Here, our aim was to create a thermotropic, liquid crystalline, redox active material with the potential to form highly ordered structures. To achieve this, we combined the regiosymmetric 1,4-(2-thienyl)-2,5-dialkoxyphenylene (TPT) with two non-covalent interactions per unit (S⋯O and S⋯H–C) with thienothiophene (TT) as the π-bridge to obtain TPT–TT (Scheme 1c). Scheme 1d illustrates how the non-bonding interactions allow this polymer to switch between a torsionally flexible form and a conformationally locked state that dictates the chain arrangement. Photophysical measurements show temperature-dependent formation of polymer aggregates in solution, whereas multiple thermal transitions (observed by differential scanning calorimetry, DSC) and the birefringent optical response confirm liquid crystalline behavior. This liquid crystalline behavior is then exploited to further enhance the solid-state order by thermally annealing the thin films, resulting in diffraction patterns indicating long-range order through in situ grazing incidence X-ray diffraction (GIXD) measurements. Ordered phase unit-cell determination demonstrates that side-chain interdigitation during the annealing process boosts the coherent solid-state ordering. The impact of enhanced solid-state order upon annealing is exemplified by the improvement in the electrical conductivity (from 18 to 55 S cm⁻¹) in ferric tosylate doped TPT–TT films. Field-effect transistors with TPT–TT as the transport layer material exhibited hole mobilities of (1.4 ± 0.1) × 10⁻² cm² V⁻¹ s⁻¹. More importantly, the narrow distribution of the measured field-effect mobility values and the high device yield (100%) are particularly promising in the context of future device applications.

Results and discussion

To investigate the impact of intra-chain interactions on backbone conformation, we carried out density functional theory (DFT) calculations to examine the dihedral potentials along the TPT–TT repeat unit in isolated chains, i.e., in the “gas phase” (see Fig. 1a). The reference energy, set at 0 kcal mol⁻¹, corresponds to the anti-conformation of the T–TT group (as illustrated by the green bonds in the inset of Fig. 1a). We note that the alkyl side-chains were modeled by ethyl groups, an approach that effectively circumvents the computational complexities associated with longer chains while enabling the assessment of the influence of side-chain bulkiness on torsional barriers. As evidenced by the low-energy conformers at 150°–200° in the phenylene–thienylene (P–T) dihedral (purple bonds in the inset of Fig. 1a, 0° representing anti-conformation for oxygen and sulfur in P–T bond), the through-space non-covalent S⋯O interactions play a determining factor in inducing backbone planarity. Stabilization of this dihedral is also seen at approximately 30° and 330°, which is attributed to S⋯H–C interactions. These two sets of minima display comparable energy levels and are separated by an energy barrier ΔE₁ = 3.17 kcal mol⁻¹, which points to the strong contributions of the intra-chain interactions in the stabilization of the optimal conformations. The rotation of thienylene–thienothiophene (T–TT) is less restricted, with a significantly smaller anti to syn rotational barrier of ΔE₂ = 1.63 kcal mol⁻¹, making this transition more energetically accessible. It is worth noting that the stabilized T–TT conformations yield a slight reduction in the ring coplanarity (∼40°) compared to P–T conformer. With lower energy barriers and a capacity for wider twist angles, this (T–TT) dihedral angle is expected to facilitate chain coiling.

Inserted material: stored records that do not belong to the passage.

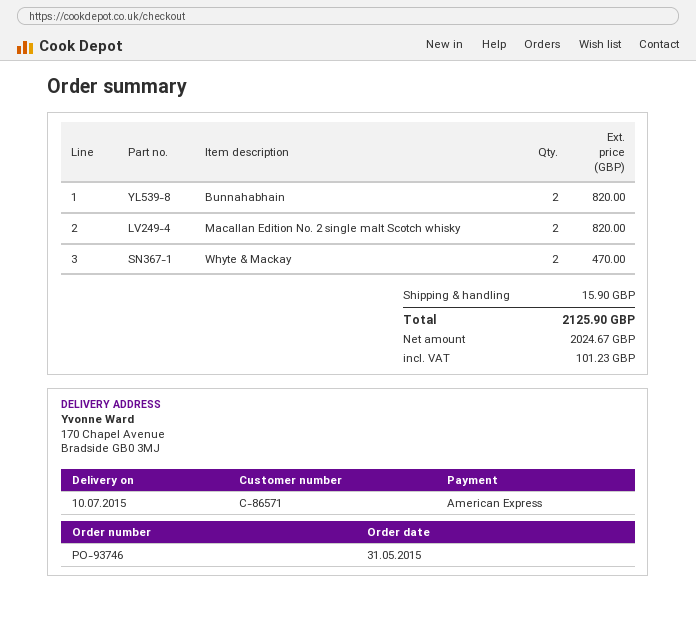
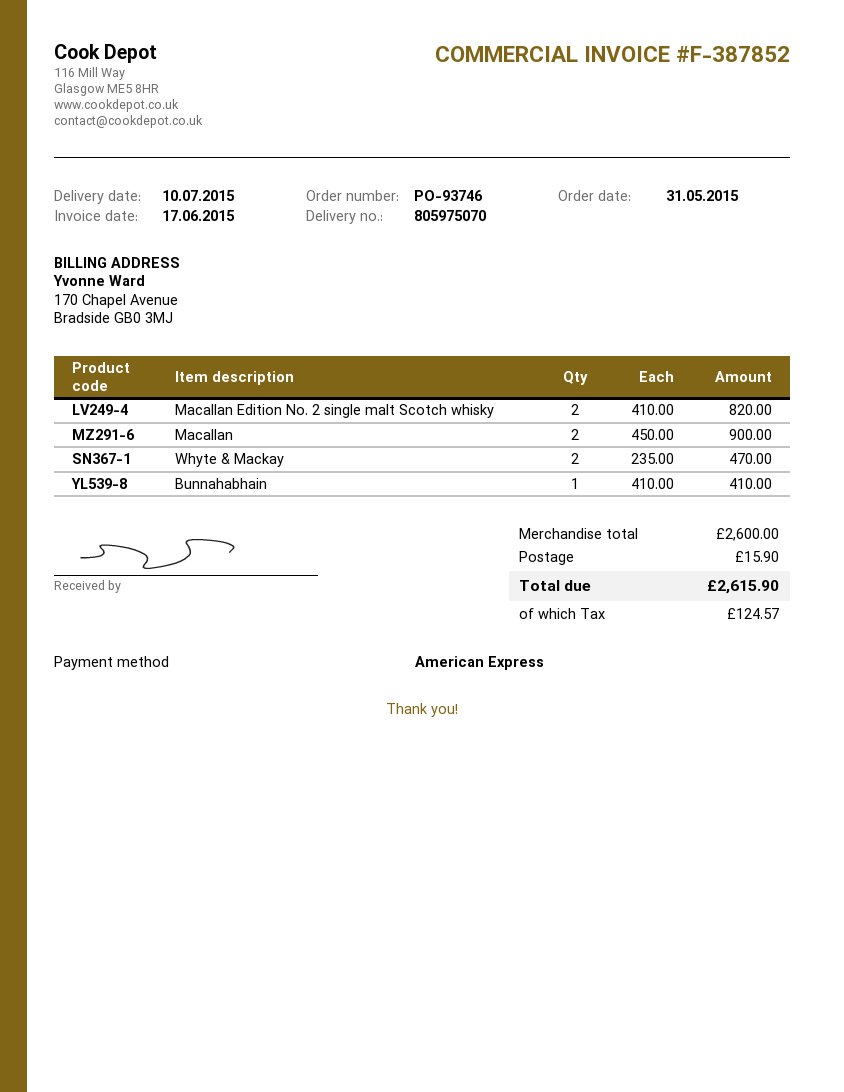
Bunnahabhain: 2 for 820.00 -> 1 for 410.00
Macallan: none -> 2 for 900.00
tax: 101.23 -> 124.57
total: 2125.90 -> 2615.90

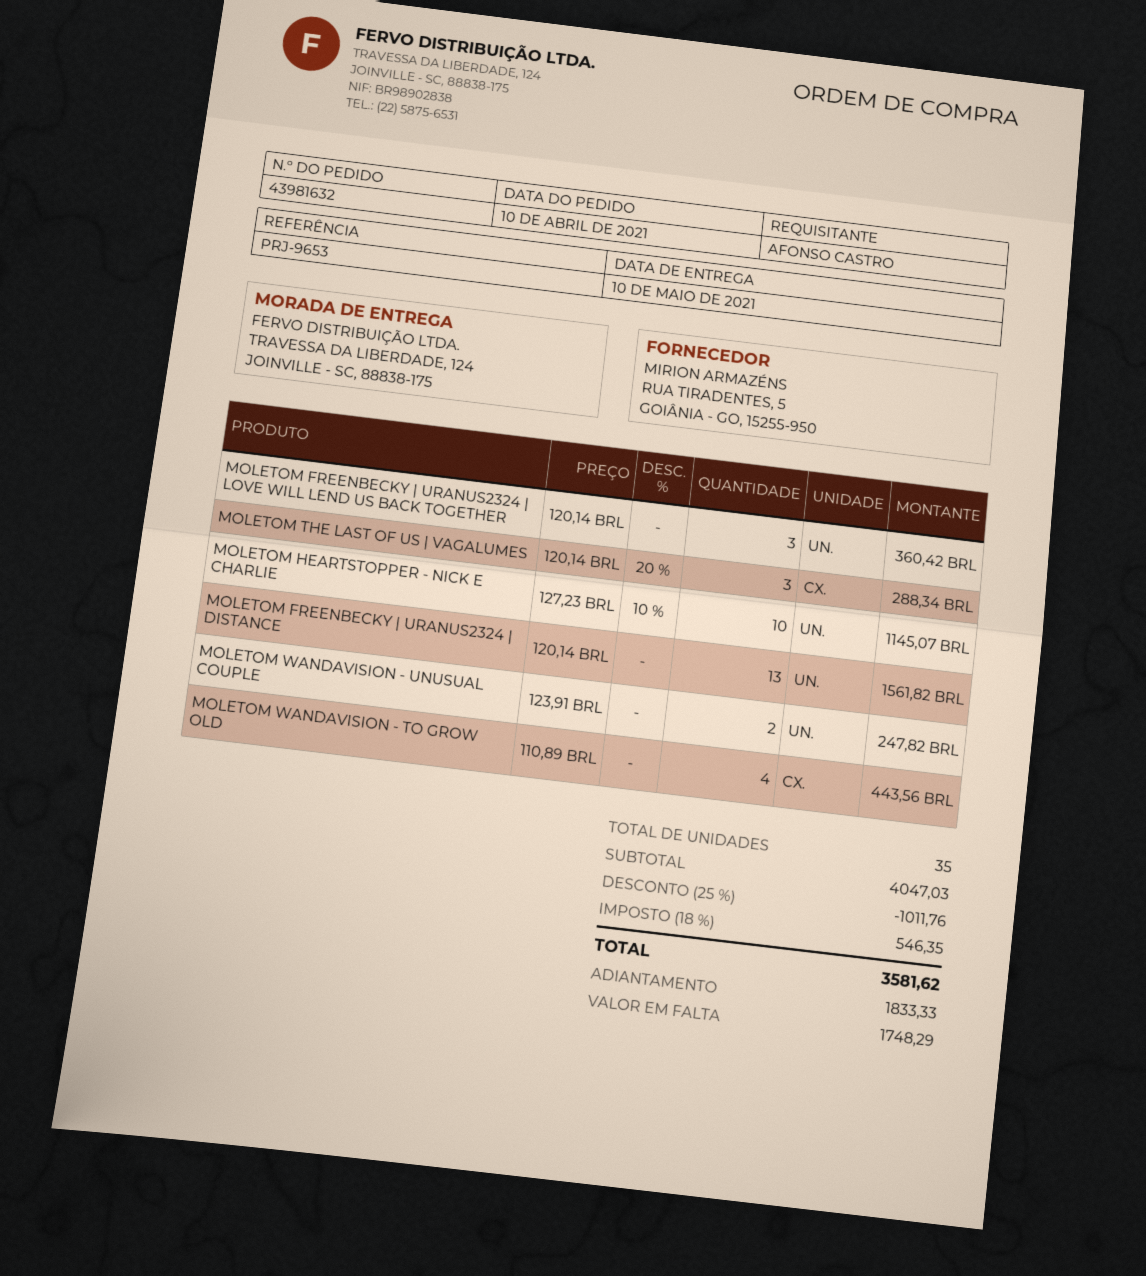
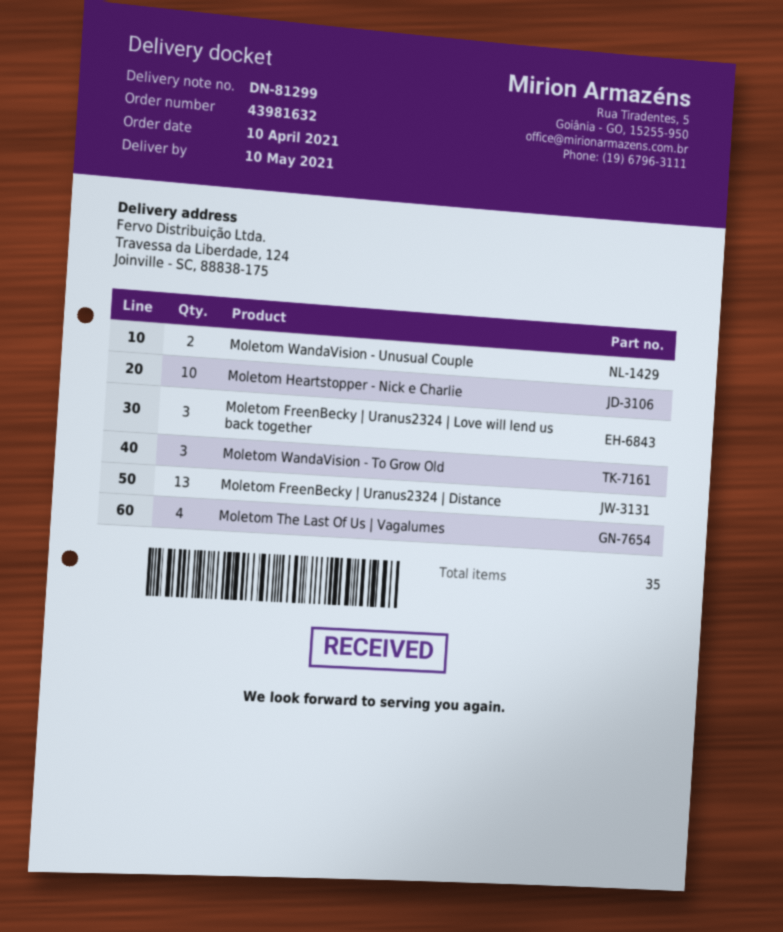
MOLETOM THE LAST OF US | VAGALUMES: 3 -> 4
MOLETOM WANDAVISION - TO GROW OLD: 4 -> 3

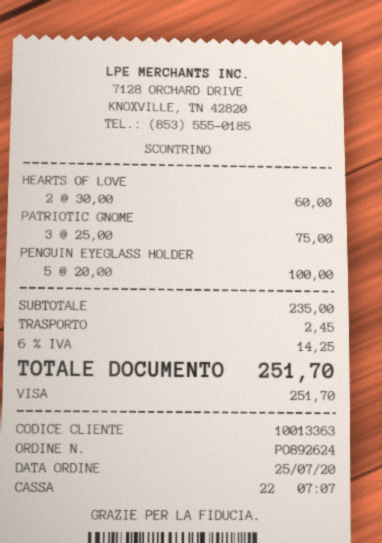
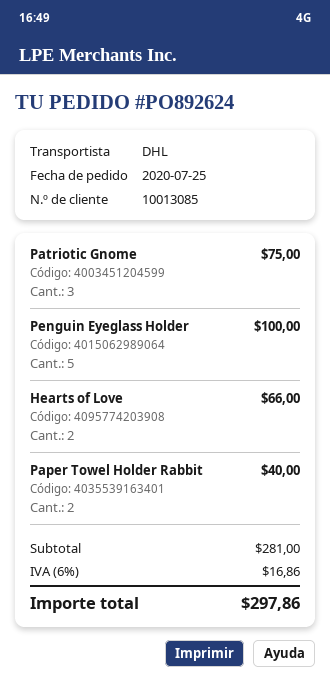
customer number: 10013363 -> 10013085
HEARTS OF LOVE: 2 for 60.00 -> 2 for 66.00
Paper Towel Holder Rabbit: none -> 2 for 40.00
subtotal: 235.00 -> 281.00
shipping: 2.45 -> none
tax: 6% = 14.25 -> 6% = 16.86
total: 251.70 -> 297.86

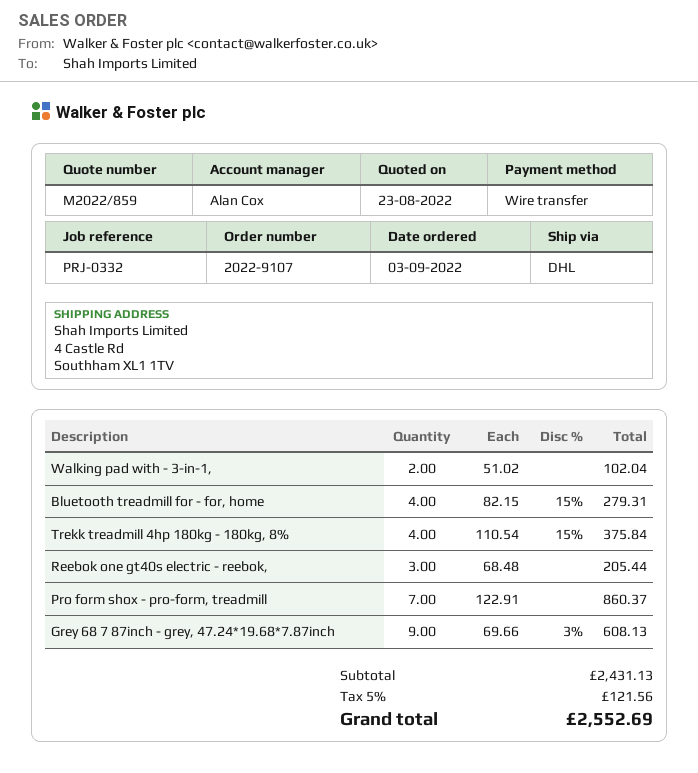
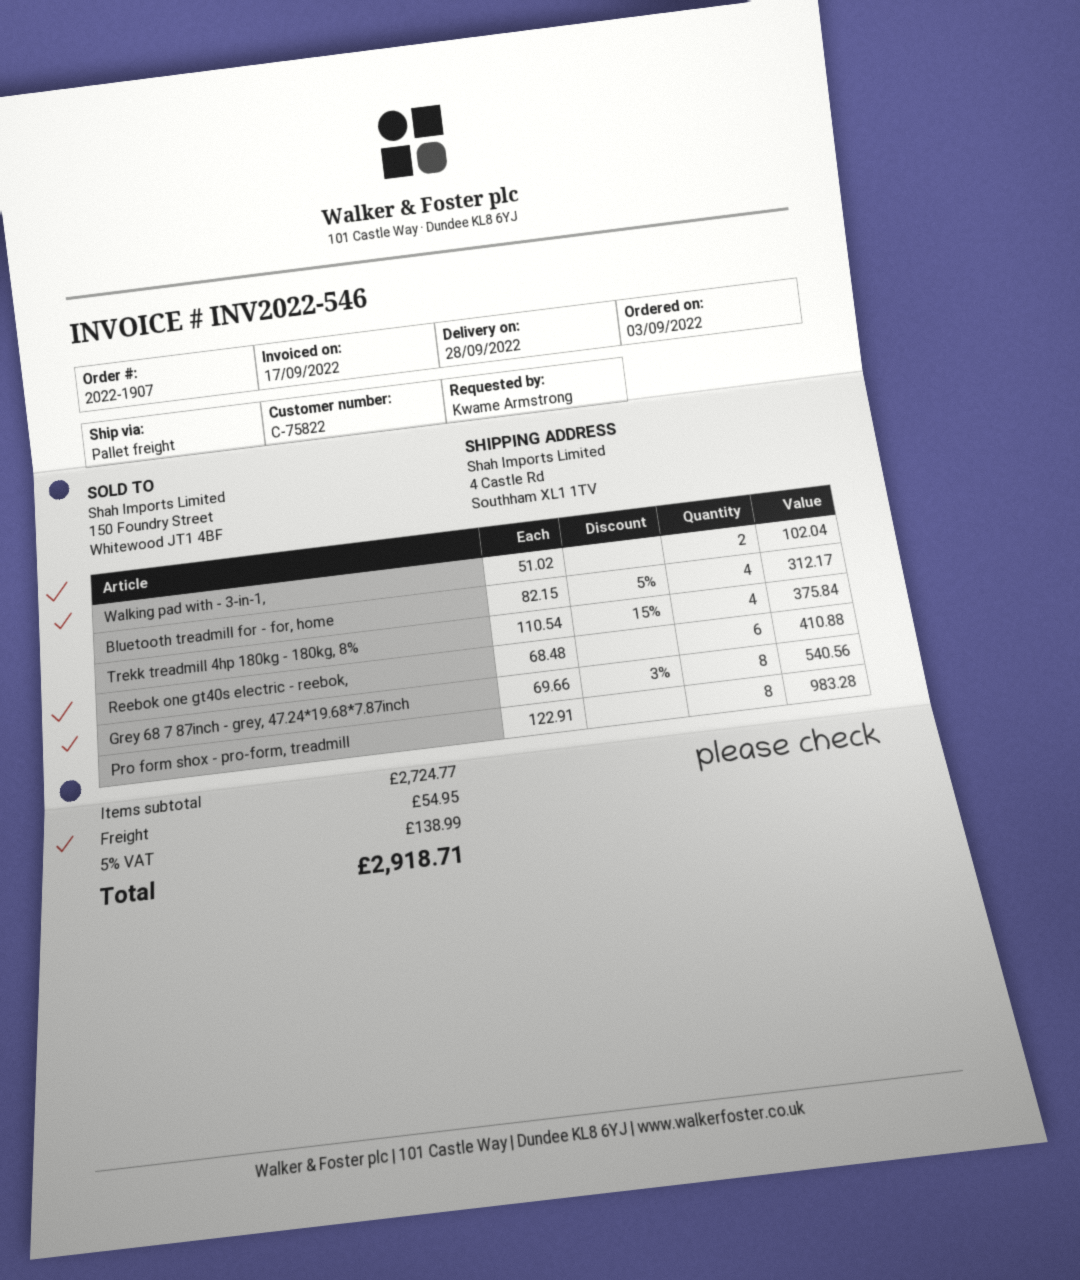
order number: 2022-9107 -> 2022-1907
shipping method: DHL -> pallet freight
Bluetooth treadmill for - for, home: 4 x 82.15 - 15% = 279.31 -> 4 x 82.15 - 5% = 312.17
Reebok one gt40s electric - reebok,: 3 x 68.48 = 205.44 -> 6 x 68.48 = 410.88
Pro form shox - pro-form, treadmill: 7 x 122.91 = 860.37 -> 8 x 122.91 = 983.28
Grey 68 7 87inch - grey, 47.24*19.68*7.87inch: 9 x 69.66 - 3% = 608.13 -> 8 x 69.66 - 3% = 540.56
subtotal: 2431.13 -> 2724.77
shipping: none -> 54.95
tax: 5% = 121.56 -> 5% = 138.99
total: 2552.69 -> 2918.71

Fig. 1 (a) Torsional potentials around the phenylene–thienylene (P–T) and thienylene–thienothiophene (T–TT) groups; the most stable conformers for both T–TT and P–T dihedrals are shown in the repeat unit structure. (b) Time-dependent evolution of the radius of gyration of the TPT–TT chain, as obtained from molecular dynamics simulations of the transformation of a linear rod TPT–TT polymer chain to stacked-rod and toroid structures.

In addition to the segmental planarity induced by intramolecular contacts, π–π stacking interactions of the constituent rings contribute to the backbone configuration. Specifically, thienothiophene units with their fused-ring structure (and no side-chains) are reported to promote interchain interactions.^40,48,49 Our molecular dynamics simulations conducted at 300 K in the gas phase, employing the NVT (constant number of particles, volume, and temperature) ensemble, point to the folding of a single chain. We observe the transitions from linear rod conformations to coiled stacked-rod and toroid structures (Fig. 1b) an evolution driven by the preference to maximize π–π stacking in combination with the nature of the dihedral potential energy surfaces.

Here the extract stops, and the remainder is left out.